Zur Therapie erworbener Herzfehler wird an der Klinik für Herz- und Gefäßchirurgie lückenlos das gesamte Spektrum der operativen Eingriffe am Herzen und an den großen Blutgefäßen durchgeführt - von Klappenrekonstruktionsverfahren über Herzkranzarterien-Revaskularisation und operative Rekonstruktion bzw. interventionelle Stentbehandlung der großen intrathorakalen Körperschlagader, der nicht-invasiven Behandlung von Aortenaneurysmen, bis hin zur Herztransplantation und zum Kunstherzen.

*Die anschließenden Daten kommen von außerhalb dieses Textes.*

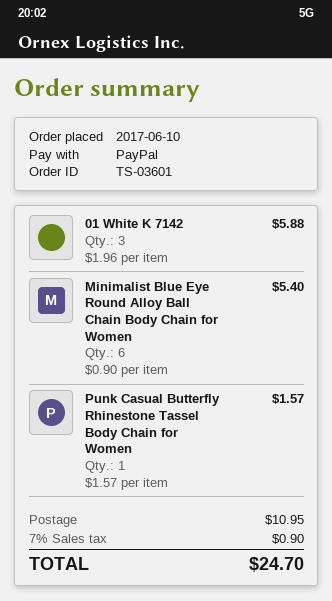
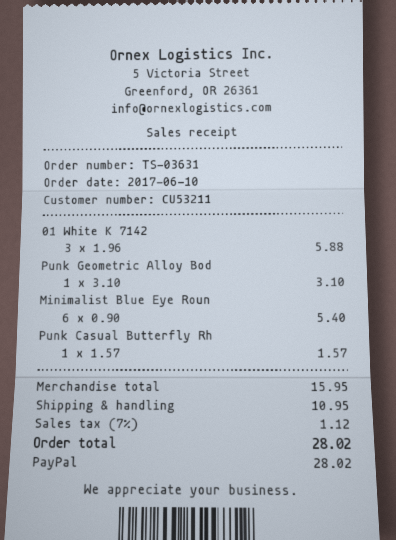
order number: TS-03601 -> TS-03631
Punk Geometric Alloy Bod: none -> 1 x 3.10 = 3.10
tax: 7% = 0.90 -> 7% = 1.12
total: 24.70 -> 28.02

Bypässe bei koronarer Herzerkrankung werden größtenteils mit arteriellen Verbindungen hergestellt, die eine wesentlich günstigere Prognose als Venenbrücken haben. Bei der operativen Korrektur von Herzklappenfehlern wird besonderer Wert auf den Erhalt der Herzklappe gelegt. Diese Herzklappenrekonstruktionen erfordern außergewöhnlich hohe Erfahrung und eine spezielle Ausbildung des Chirurgen und werden darum nur an großen herzchirurgischen Zentren, wie dem DHM, durchgeführt. Von den 2.600 Operationen im Jahr werden zahlreiche Eingriffe bereits minimalinvasiv, also mit nur kleinen Schnitten, vorgenommen. Eine Technik, die nicht nur kosmetisch für den Patienten von Vorteil ist, sondern sich auch auf den Operationserfolg positiv auswirkt.

Eine weitere anspruchsvolle Technik bietet die Klinik für Herz- und Gefäßchirurgie für Eingriffe an der Hauptschlagader (Aorta) an. Bei diesen Eingriffen handelt es sich vor allem um die Korrektur von Ausweitungen (Aneurysmen) und Einrissen (Dissektionen) der Hauptschlagader im Brustraum. Die herkömmlichen offenen Notfall-Operationen bei lebensgefährlichen Dissektionen der Aorta bargen bisher immer ein hohes Operationsrisiko. Durch das Einsetzen eines speziellen Stents über einen Herzkatheter kann diese riskante Operation am offenen Brustkorb vermieden werden. Die endovaskuläre Stentimplantation wird seit wenigen Jahren in spezialisierten Zentren durchgeführt und stellt ein revolutionäres Konzept für diese Patienten dar. Auch im Deutschen Herzzentrum München kommt die offene Operation nur noch in Ausnahmefällen oder bei Patienten mit Komplikationen zur Anwendung.